__ASSIGNED TASK__. After locating the line that contains "VINCE CAMUTO WOMEN'S VALIEY" in the listing below, write out that line and every following line exactly, with no other output.

-------

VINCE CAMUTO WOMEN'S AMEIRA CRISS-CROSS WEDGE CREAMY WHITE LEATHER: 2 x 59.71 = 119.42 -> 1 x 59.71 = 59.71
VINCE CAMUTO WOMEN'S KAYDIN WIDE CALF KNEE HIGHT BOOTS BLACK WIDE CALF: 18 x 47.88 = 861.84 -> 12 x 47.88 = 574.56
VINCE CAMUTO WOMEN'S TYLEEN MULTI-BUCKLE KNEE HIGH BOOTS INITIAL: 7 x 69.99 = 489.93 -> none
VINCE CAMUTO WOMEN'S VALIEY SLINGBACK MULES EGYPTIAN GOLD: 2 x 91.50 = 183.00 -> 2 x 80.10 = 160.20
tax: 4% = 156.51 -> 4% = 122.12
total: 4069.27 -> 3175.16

-------

__OUTPUT__.
VINCE CAMUTO WOMEN'S VALIEY SLINGBACK MULES EGYPTIAN GOLD: 2 x 91.50 = 183.00 -> 2 x 80.10 = 160.20
tax: 4% = 156.51 -> 4% = 122.12
total: 4069.27 -> 3175.16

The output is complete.